> How to complete this task
Transcribe, word for word and without additions, each line below from the one containing "tracking number: JD67971491325" through the one containing "Lowest in 180 days: 3 -> 4", both ends included.

> Provided data
··········

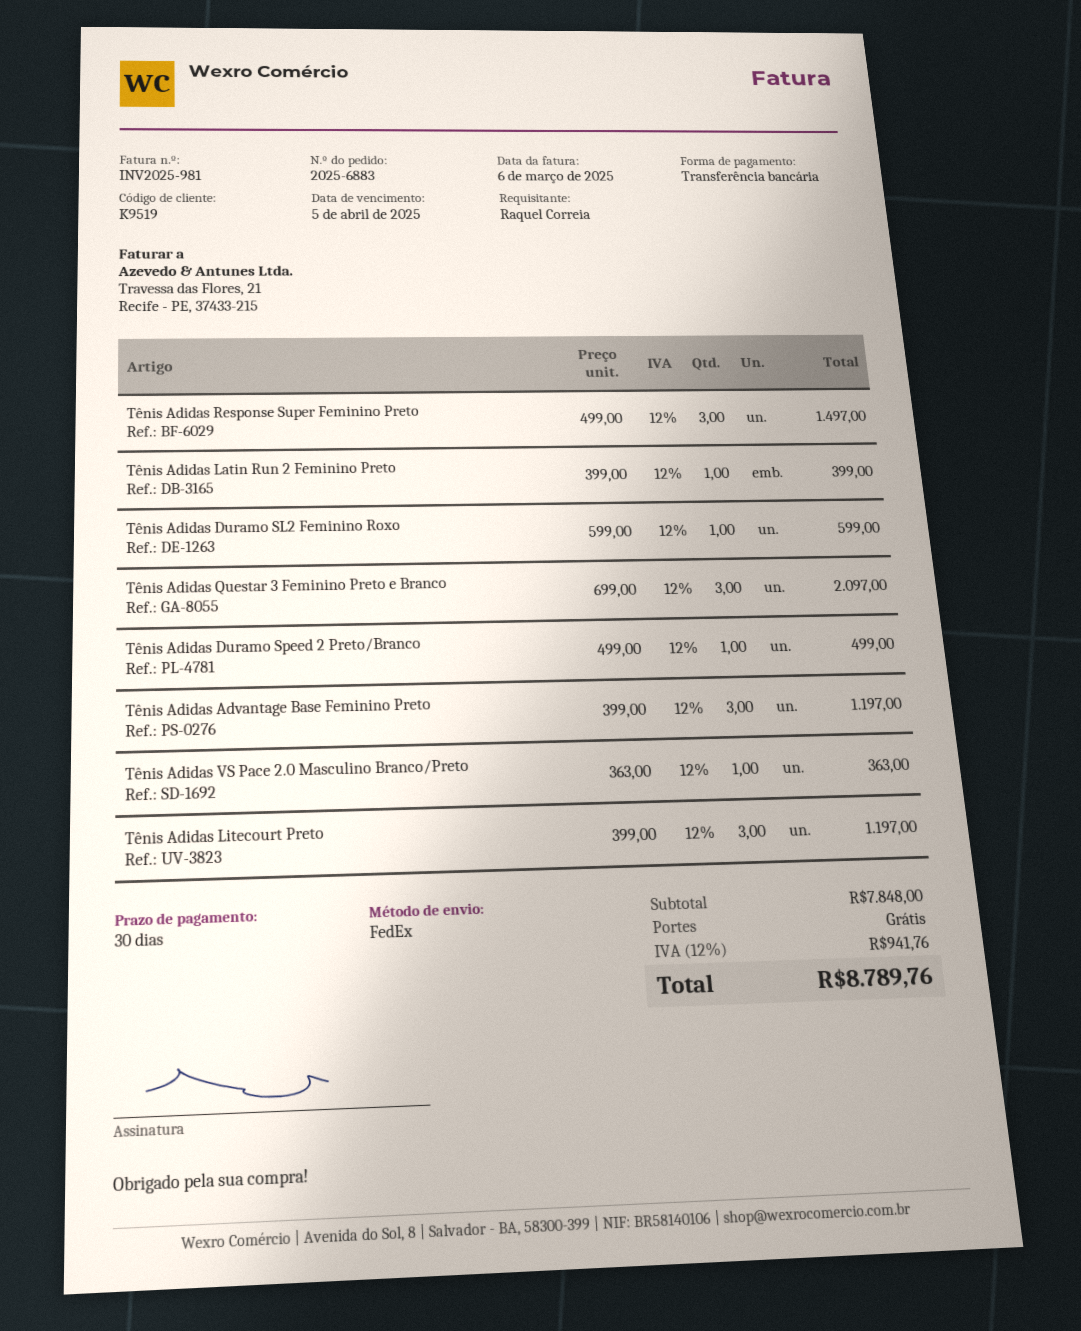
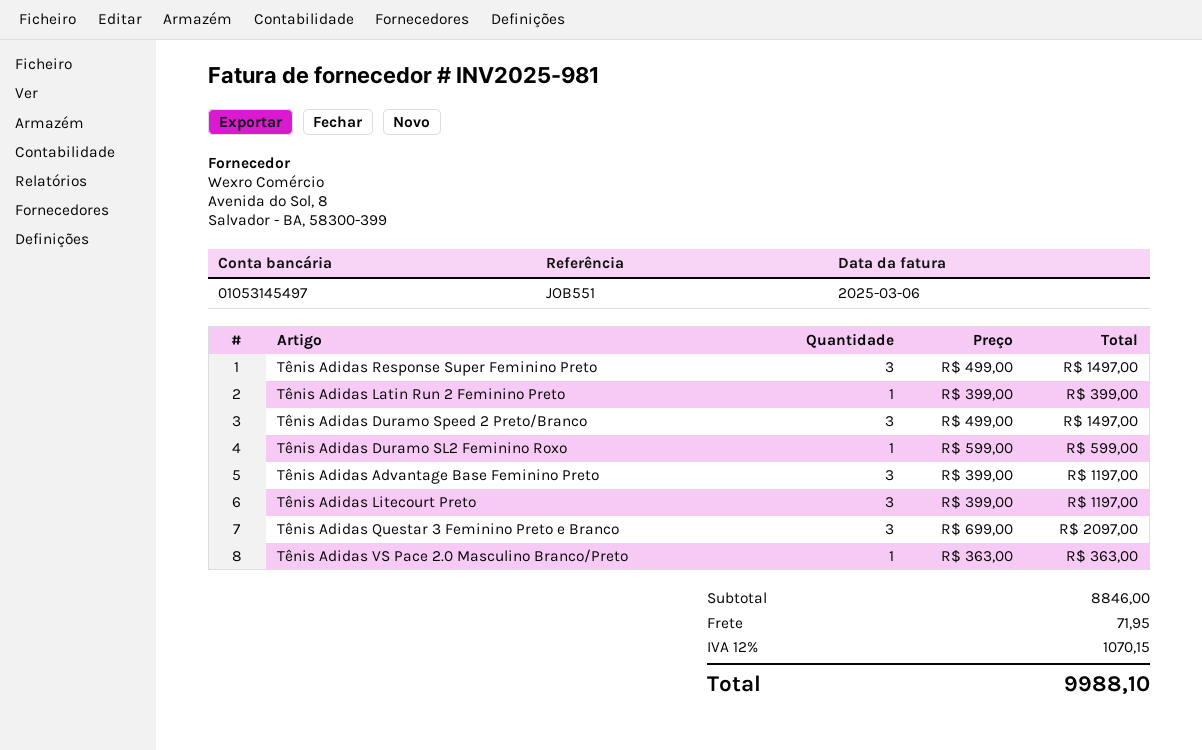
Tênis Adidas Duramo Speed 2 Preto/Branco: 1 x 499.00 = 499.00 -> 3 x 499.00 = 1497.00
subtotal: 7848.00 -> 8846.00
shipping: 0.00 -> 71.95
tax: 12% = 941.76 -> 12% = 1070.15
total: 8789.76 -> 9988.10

··········

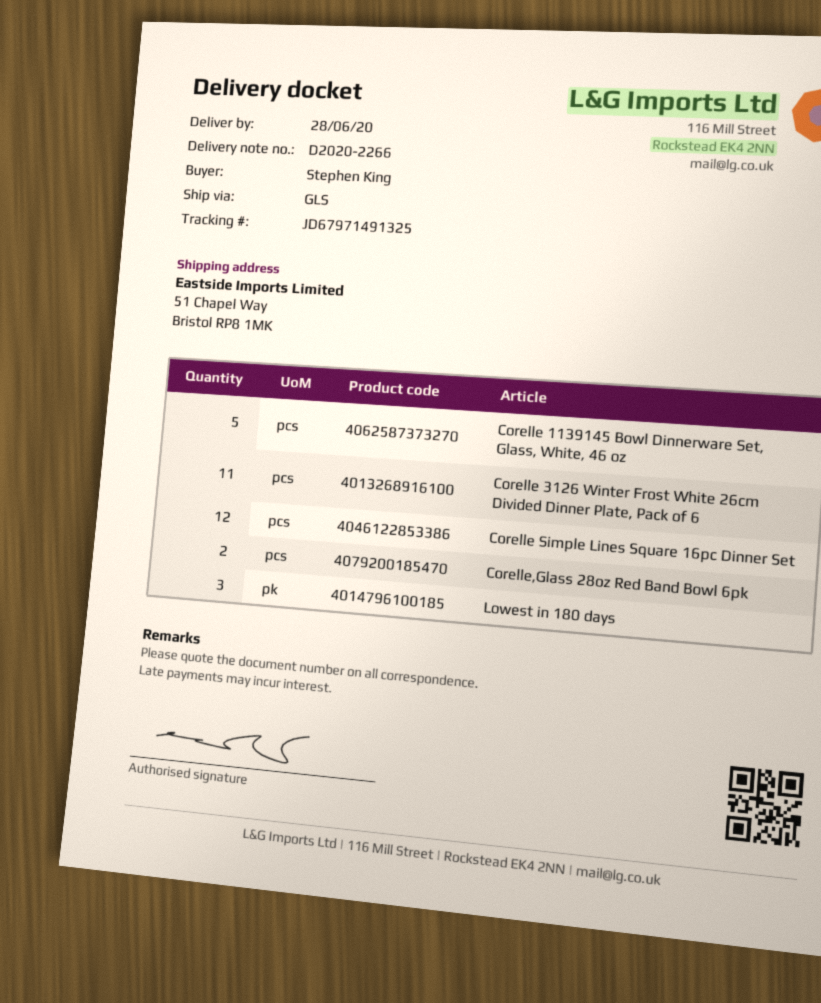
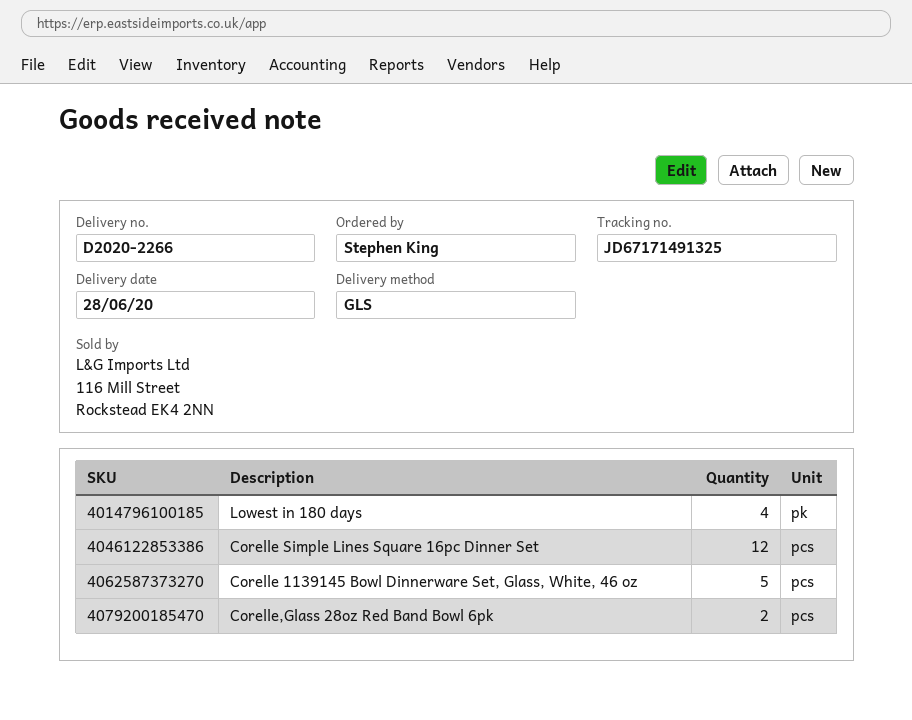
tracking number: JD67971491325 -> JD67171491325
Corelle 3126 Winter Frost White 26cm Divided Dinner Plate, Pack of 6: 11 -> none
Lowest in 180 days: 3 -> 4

··········

> Answer area
tracking number: JD67971491325 -> JD67171491325
Corelle 3126 Winter Frost White 26cm Divided Dinner Plate, Pack of 6: 11 -> none
Lowest in 180 days: 3 -> 4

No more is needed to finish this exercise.